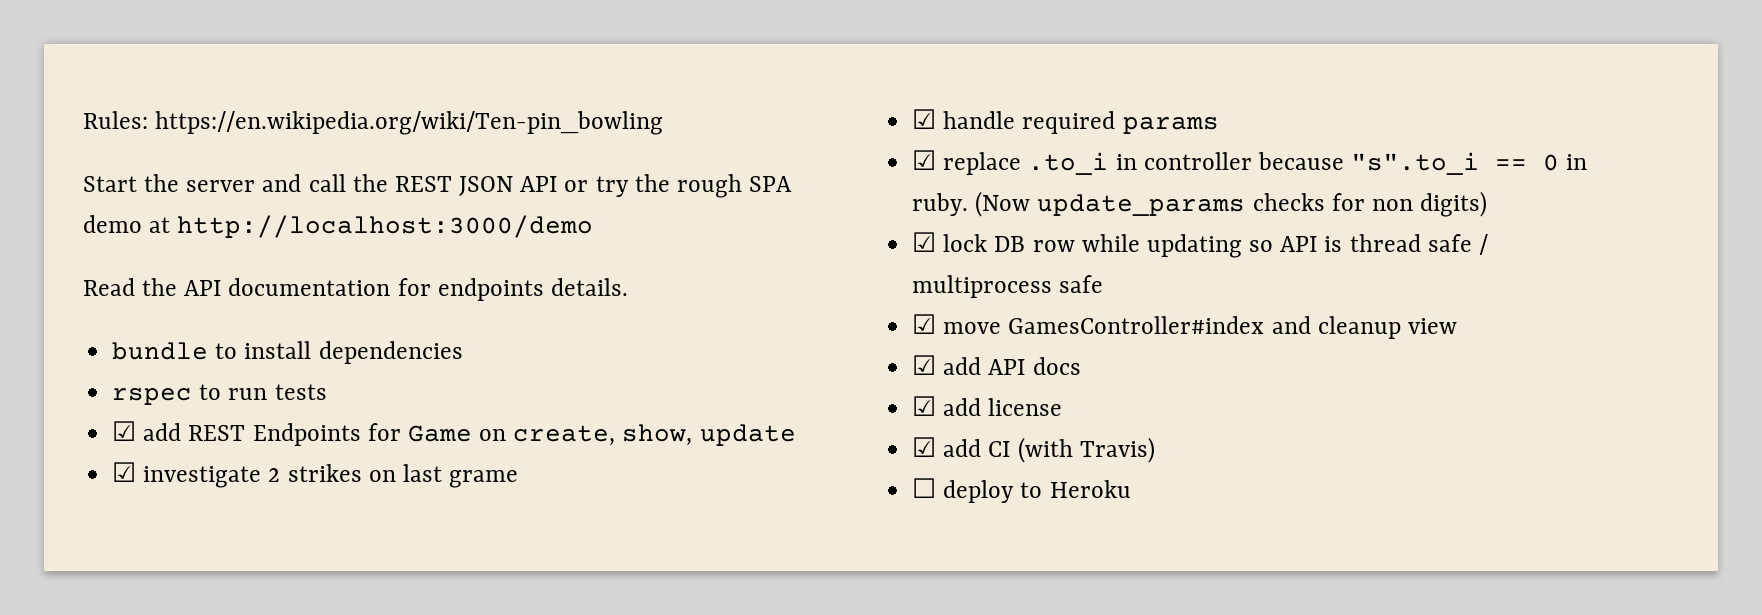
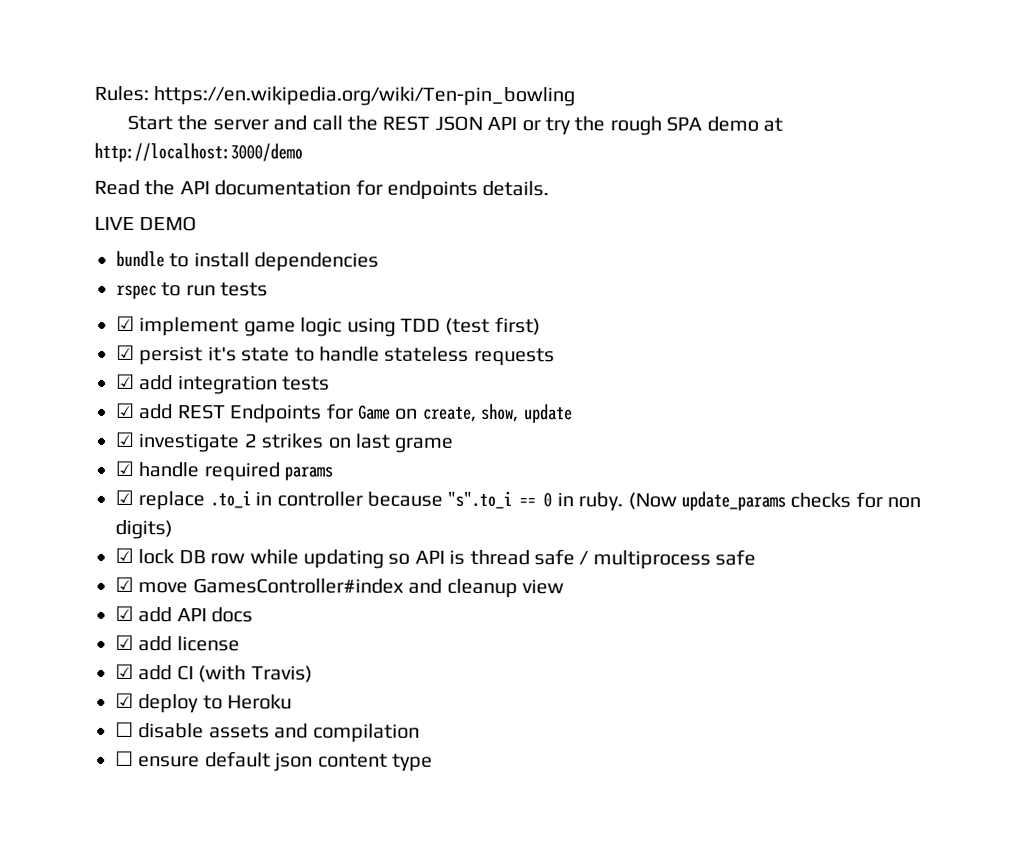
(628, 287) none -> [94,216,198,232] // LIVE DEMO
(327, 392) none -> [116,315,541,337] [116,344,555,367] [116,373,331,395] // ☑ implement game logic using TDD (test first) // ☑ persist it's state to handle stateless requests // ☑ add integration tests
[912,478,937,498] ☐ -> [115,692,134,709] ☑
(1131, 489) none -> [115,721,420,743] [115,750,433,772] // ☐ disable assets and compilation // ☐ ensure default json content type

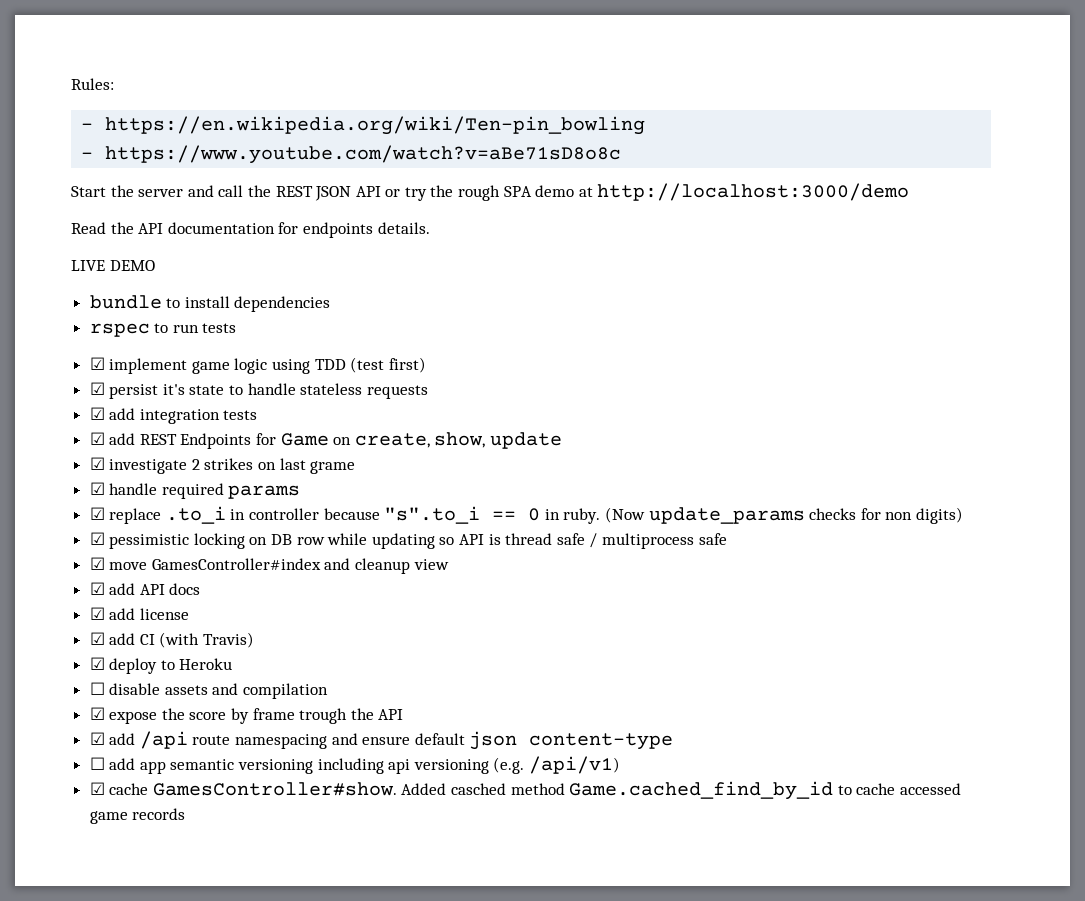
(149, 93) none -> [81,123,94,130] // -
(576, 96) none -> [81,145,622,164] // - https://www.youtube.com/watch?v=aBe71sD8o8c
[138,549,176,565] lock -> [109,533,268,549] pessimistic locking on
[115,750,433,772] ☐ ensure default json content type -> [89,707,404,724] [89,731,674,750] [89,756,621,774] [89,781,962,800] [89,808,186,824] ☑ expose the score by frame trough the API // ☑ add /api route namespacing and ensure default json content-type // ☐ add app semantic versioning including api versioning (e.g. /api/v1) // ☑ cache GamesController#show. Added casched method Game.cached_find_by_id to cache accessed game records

___

### What you will do
Return each line from the entries above that includes "none".

### Solution to the exercise
(628, 287) none -> [94,216,198,232] // LIVE DEMO
(327, 392) none -> [116,315,541,337] [116,344,555,367] [116,373,331,395] // ☑ implement game logic using TDD (test first) // ☑ persist it's state to handle stateless requests // ☑ add integration tests
(1131, 489) none -> [115,721,420,743] [115,750,433,772] // ☐ disable assets and compilation // ☐ ensure default json content type
(149, 93) none -> [81,123,94,130] // -
(576, 96) none -> [81,145,622,164] // - https://www.youtube.com/watch?v=aBe71sD8o8c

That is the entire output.